Thus, after a while, the parents will find themselves growing warm and well-fed and cosy and comfortable, and they will begin to put forth little shoots of sprightliness and glee. Instead of concealing their shabby feet under petticoats and desks and tables, out will come the tattered seam and worn sole, and, ’Shoe me, child!’ the parent will cry. Or, when one goes tripping and comes home again, the parents will come swarming about one’s pockets and one’s portmanteau demanding,
' What have you brought me, daughter?’ These are the things the adopter was waiting and watching for, and wanting.

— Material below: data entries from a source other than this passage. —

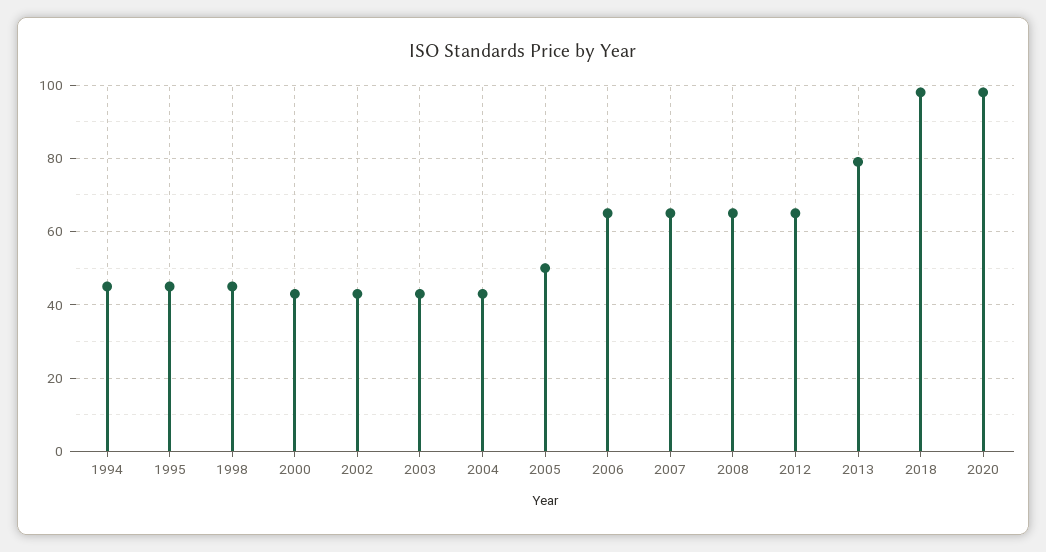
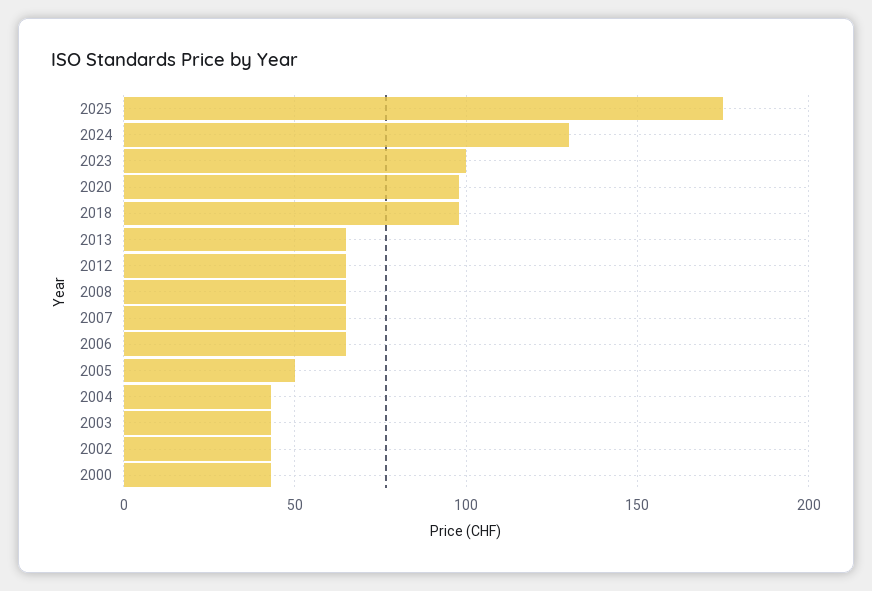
1994: 45 -> none
1995: 45 -> none
1998: 45 -> none
2013: 80 -> 65
2025: none -> 175
2024: none -> 130
2023: none -> 100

Thus my dreams have come true, my ideal has found me. In the streets and on the trolleys of the world I am no longer a stranger. ’Allow me, sir, my turn at the car-strap, none of your airs with me, if you please; despite petticoats, I, too, am a family man. I am none of your lonely ones; I, also, belong to a latch-key, have mouths to feed, have little ones at home.’ At the sound of my key they will fly down the stairs, fall upon and welcome me in to my hearth and my slippers, and together in the fire-glow, the parents and I shall have our glorious topsy-turvy Children’s Hour.

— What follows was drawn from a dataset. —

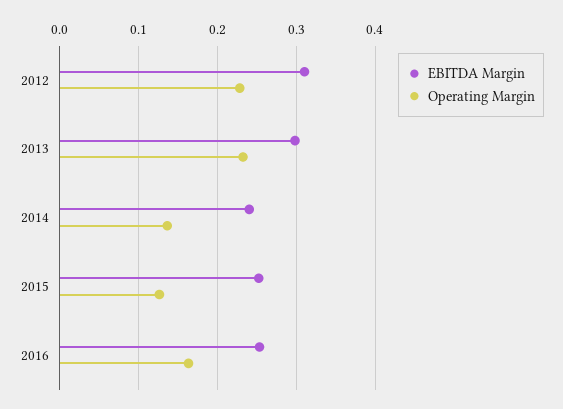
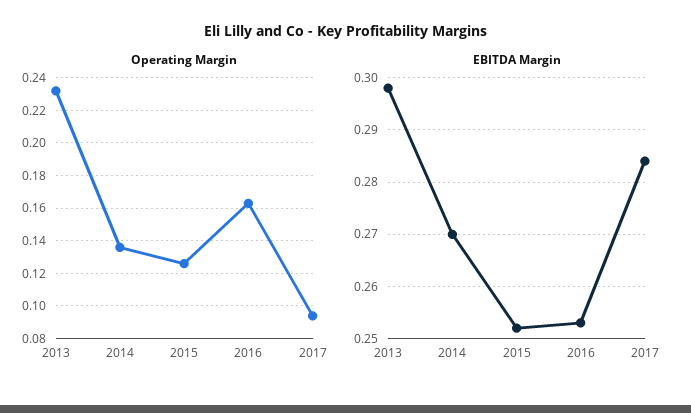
EBITDA Margin, 2012: 0.31 -> none
Operating Margin, 2012: 0.23 -> none
EBITDA Margin, 2014: 0.24 -> 0.27
Operating Margin, 2017: none -> 0.095
EBITDA Margin, 2017: none -> 0.285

You, sir, who elbow me going businessward, are you plotting surprises for birthdays and Christmas Days and holidays and other days? So, too, I. Sometimes a pretty little check comes in, not too small nor yet so big as to be serious. Then I scamper over the house until I find him. The rascal knows what’s coming. We regard the check right-side up first, then over I flip it on its face and write, ’Pay to the order of-and by that time down he is and deep he is, among those precious book-catalogues previously annotated, noting wantonly, like the prodigal father heaven made him.
Do you, sir, in your pride and fatness, marshal your brood to the theatre? So I, mine. And do the eyes of your brood, that is young, glow and brighten, twinkle or grow dim, as you watch, half so prettily as do those of my brood, that is old? Can you, you commonplace, sober-going fathers and mothers of families obtained by the ordinary conventions of nature, know the fine, aromatic flavor of my fun?
What exhilaration have you known like my pride of saying, ‘Whist you, there, parents out in the cold world, in here quick, where it is warm, where I am! in, away from that bogey, Old Age, who will catch you if he can, — and who will catch me, too, before the time, if I don’t have you to be young for! ’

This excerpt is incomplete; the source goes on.